## [EXERCISE INSTRUCTIONS]
A line qualifies if it holds the string "padding". Copy every qualifying line from the records.

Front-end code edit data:
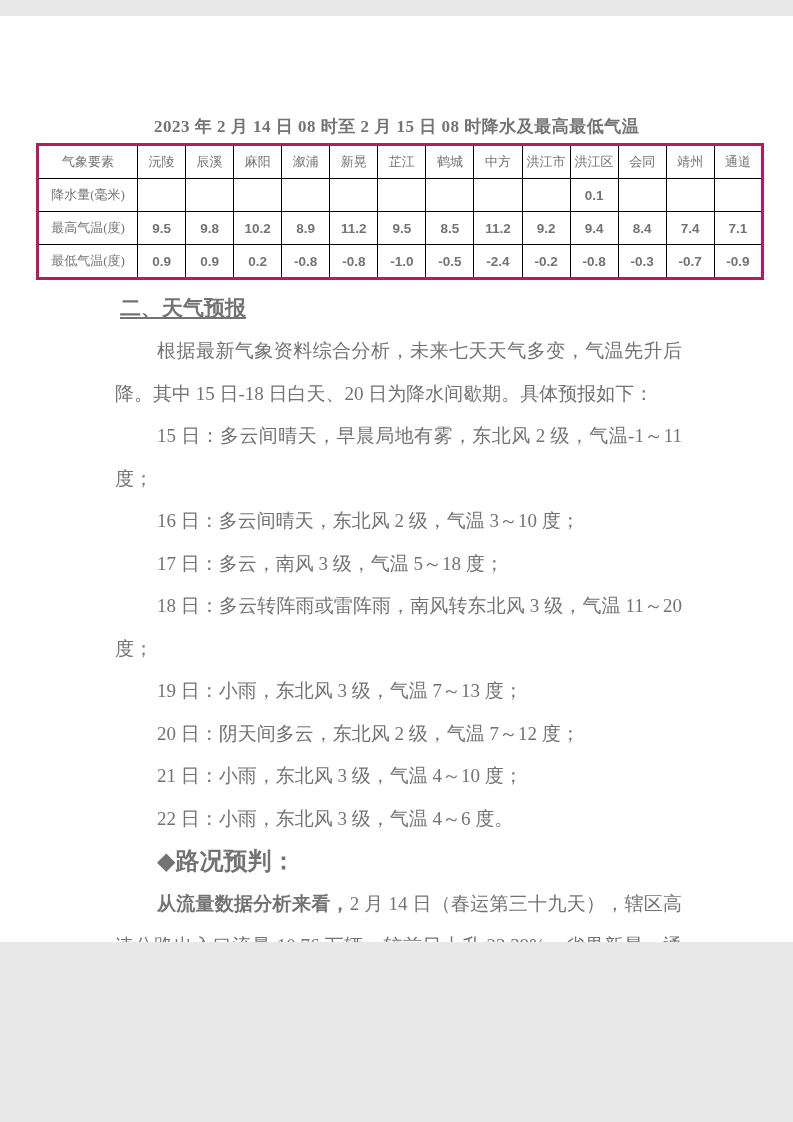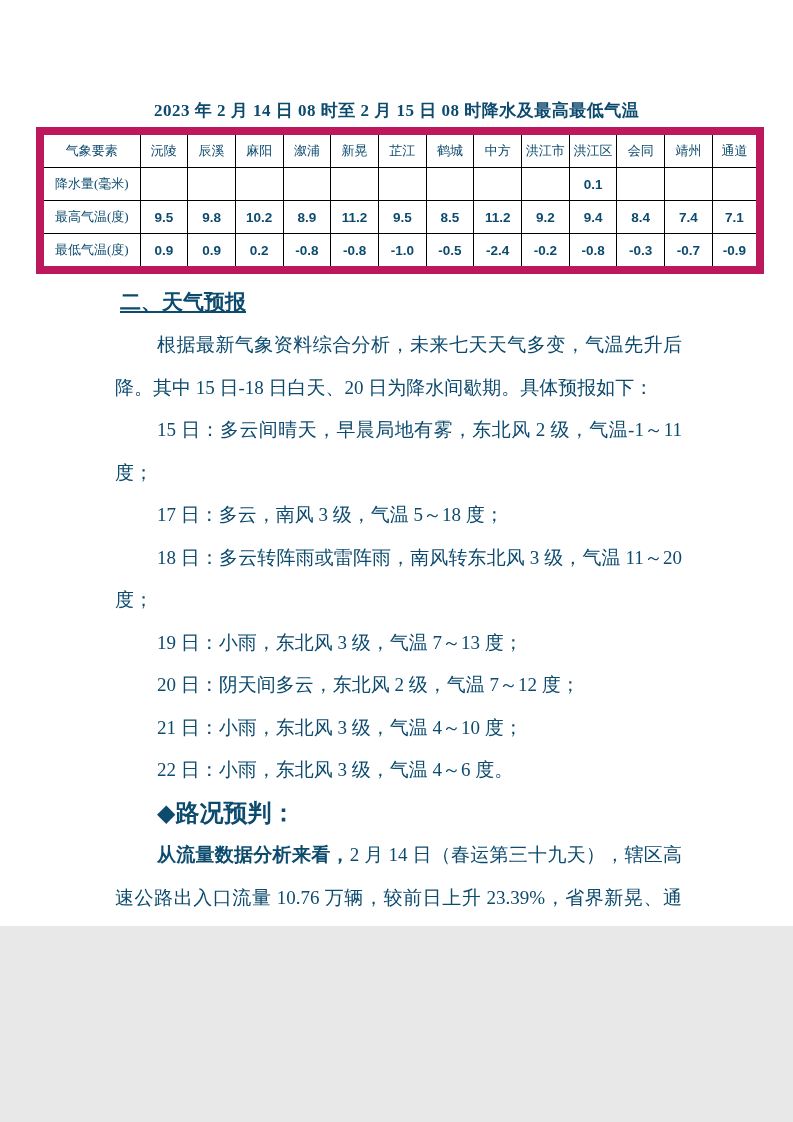--- a/index.html
+++ b/index.html
@@ -1,29 +1,29 @@
 <!DOCTYPE html>
 <html><head>
 <meta charset="utf-8">
 <style>
   html,body { margin:0; padding:0; background:#e8e8e8; }
   .page {
-    width:793px; height:926px; background:#ffffff; margin:0 auto;
-    box-sizing:border-box; padding-top:100px; color:#0c4a6e;
+    width:793px; height:926px; background:#ffffff; margin:16px auto;
+    box-sizing:border-box; padding-top:100px; color:#737373;
     font-family:"Liberation Serif","DejaVu Serif",serif;
     overflow:hidden; position:relative;
   }
   .doc-title {
     text-align:center; font-weight:bold; font-size:17px; line-height:22px;
     margin:0 0 5px 0; letter-spacing:0.5px;
   }
   table.weather-table {
     border-collapse:collapse; table-layout:fixed;
     margin-left:36px; width:728px;
-    border:8px solid #be185d;
+    border:3px solid #be185d;
   }
   .weather-table th, .weather-table td {
     border:1px solid #000; text-align:center; vertical-align:middle;
     padding:0; height:32px; font-weight:normal; overflow:hidden;
   }
   .weather-table th { font-size:13px; }
   .weather-table td.rowlabel { font-size:13px; }
   .weather-table td.num {
     font-family:"Liberation Sans","DejaVu Sans",sans-serif;
     font-size:13.5px; font-weight:600;
@@ -138,20 +138,21 @@
       </tbody>
     </table>
 
   <div class="content">
 
     <h2 class="sec-heading">二、天气预报</h2>
 
     <p class="body">根据最新气象资料综合分析，未来七天天气多变，气温先升后降。其中 15 日-18 日白天、20 日为降水间歇期。具体预报如下：</p>
 
     <p class="body">15 日：多云间晴天，早晨局地有雾，东北风 2 级，气温-1～11 度；</p>
+    <p class="body">16 日：多云间晴天，东北风 2 级，气温 3～10 度；</p>
     <p class="body">17 日：多云，南风 3 级，气温 5～18 度；</p>
     <p class="body">18 日：多云转阵雨或雷阵雨，南风转东北风 3 级，气温 11～20 度；</p>
     <p class="body">19 日：小雨，东北风 3 级，气温 7～13 度；</p>
     <p class="body">20 日：阴天间多云，东北风 2 级，气温 7～12 度；</p>
     <p class="body">21 日：小雨，东北风 3 级，气温 4～10 度；</p>
     <p class="body">22 日：小雨，东北风 3 级，气温 4～6 度。</p>
 
     <h3 class="road-heading"><span>◆路况预判：</span></h3>
 
     <p class="body"><span class="lead-bold">从流量数据分析来看，</span><span>2 月 14 日（春运第三十九天），辖区高速公路出入口流量 10.76 万辆，较前日上升 23.39%，省界新晃、通道门架分别较前一天上升 28.31%和 74.29%。</span></p>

## [REPLY TO THE EXERCISE]
   html,body { margin:0; padding:0; background:#e8e8e8; }
-    box-sizing:border-box; padding-top:100px; color:#0c4a6e;
+    box-sizing:border-box; padding-top:100px; color:#737373;
     padding:0; height:32px; font-weight:normal; overflow:hidden;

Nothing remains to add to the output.